++++ Information supplied

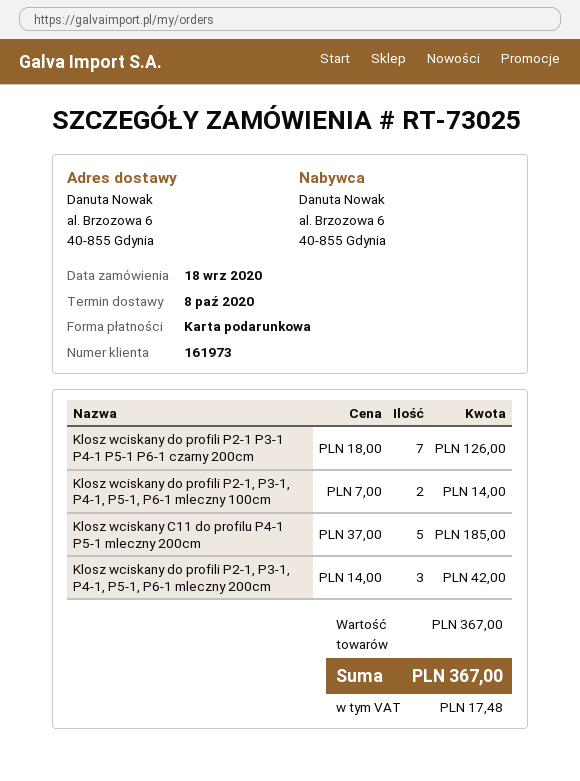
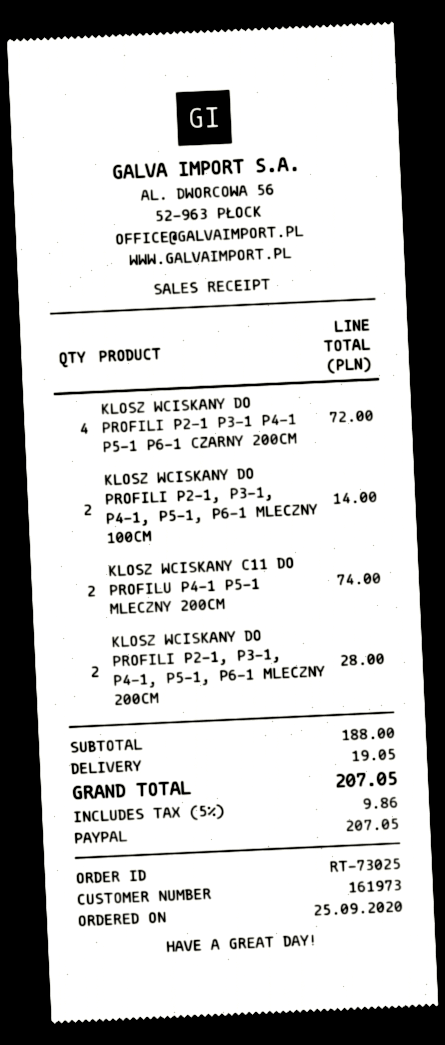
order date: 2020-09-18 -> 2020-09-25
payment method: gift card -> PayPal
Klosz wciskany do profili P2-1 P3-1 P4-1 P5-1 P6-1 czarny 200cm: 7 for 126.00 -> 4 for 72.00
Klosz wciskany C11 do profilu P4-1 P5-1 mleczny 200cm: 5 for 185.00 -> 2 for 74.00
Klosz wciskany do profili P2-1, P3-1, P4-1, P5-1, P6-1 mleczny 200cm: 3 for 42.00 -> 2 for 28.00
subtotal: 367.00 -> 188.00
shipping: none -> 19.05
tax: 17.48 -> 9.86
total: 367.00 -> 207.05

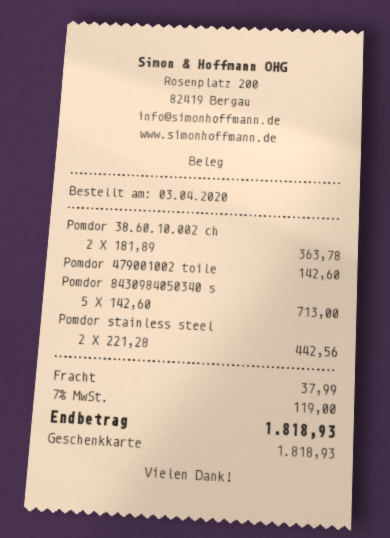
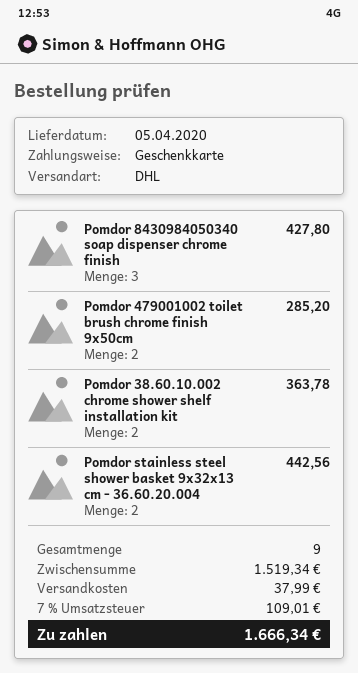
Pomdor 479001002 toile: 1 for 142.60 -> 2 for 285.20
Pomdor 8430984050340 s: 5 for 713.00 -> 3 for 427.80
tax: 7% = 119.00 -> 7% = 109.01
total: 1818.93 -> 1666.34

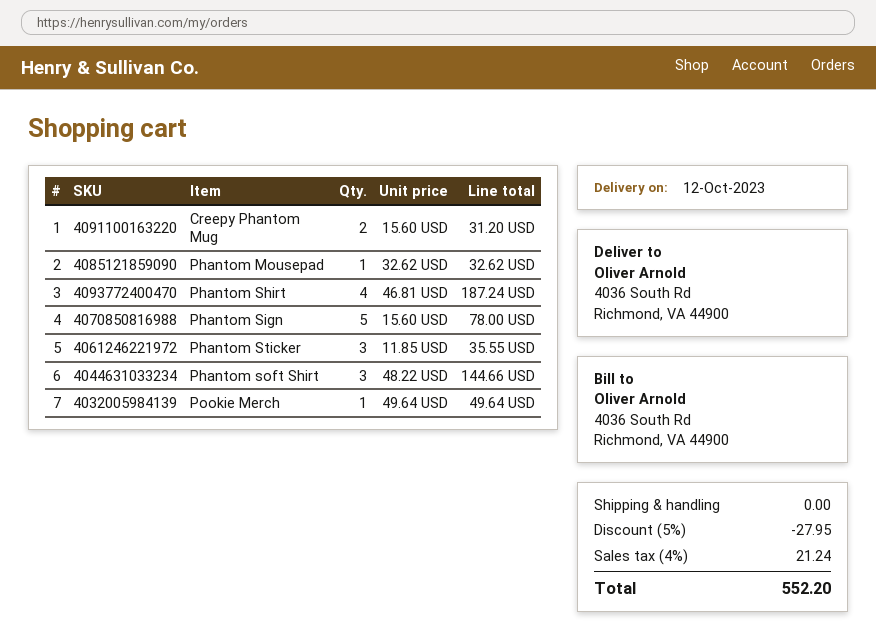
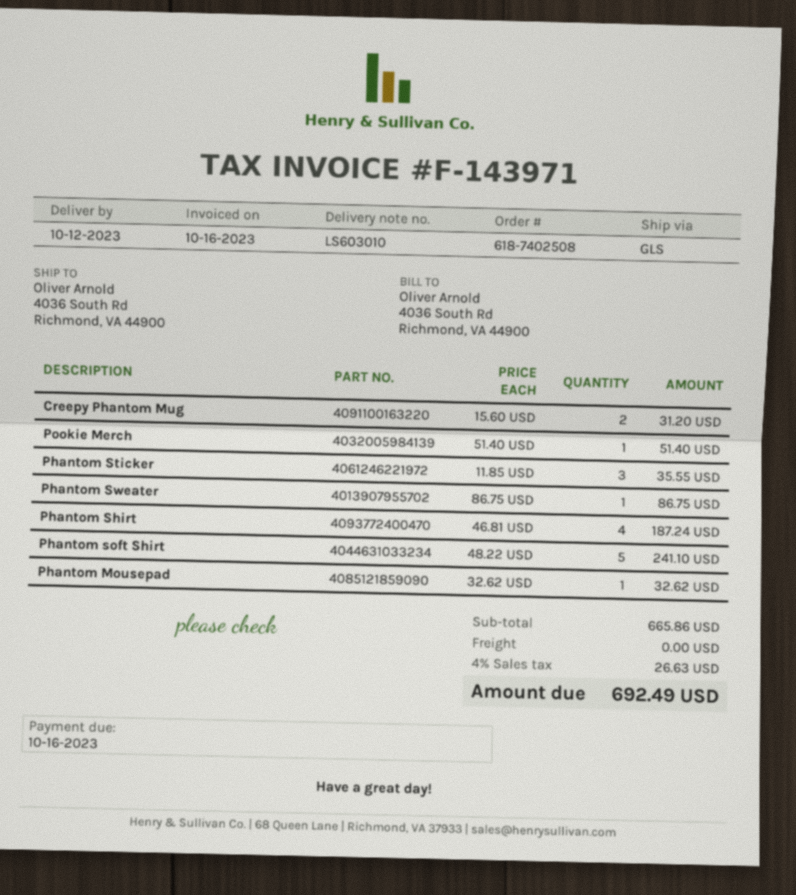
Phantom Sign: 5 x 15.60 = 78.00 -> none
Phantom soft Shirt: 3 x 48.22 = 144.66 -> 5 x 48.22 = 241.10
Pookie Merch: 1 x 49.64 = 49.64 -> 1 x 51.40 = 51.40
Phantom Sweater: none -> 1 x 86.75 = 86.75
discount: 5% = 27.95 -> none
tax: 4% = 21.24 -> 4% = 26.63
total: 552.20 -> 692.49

++++++++

## To do
Restate the data above word for word. Skip every picture.

## Response for this exercise
order date: 2020-09-18 -> 2020-09-25
payment method: gift card -> PayPal
Klosz wciskany do profili P2-1 P3-1 P4-1 P5-1 P6-1 czarny 200cm: 7 for 126.00 -> 4 for 72.00
Klosz wciskany C11 do profilu P4-1 P5-1 mleczny 200cm: 5 for 185.00 -> 2 for 74.00
Klosz wciskany do profili P2-1, P3-1, P4-1, P5-1, P6-1 mleczny 200cm: 3 for 42.00 -> 2 for 28.00
subtotal: 367.00 -> 188.00
shipping: none -> 19.05
tax: 17.48 -> 9.86
total: 367.00 -> 207.05

Pomdor 479001002 toile: 1 for 142.60 -> 2 for 285.20
Pomdor 8430984050340 s: 5 for 713.00 -> 3 for 427.80
tax: 7% = 119.00 -> 7% = 109.01
total: 1818.93 -> 1666.34

Phantom Sign: 5 x 15.60 = 78.00 -> none
Phantom soft Shirt: 3 x 48.22 = 144.66 -> 5 x 48.22 = 241.10
Pookie Merch: 1 x 49.64 = 49.64 -> 1 x 51.40 = 51.40
Phantom Sweater: none -> 1 x 86.75 = 86.75
discount: 5% = 27.95 -> none
tax: 4% = 21.24 -> 4% = 26.63
total: 552.20 -> 692.49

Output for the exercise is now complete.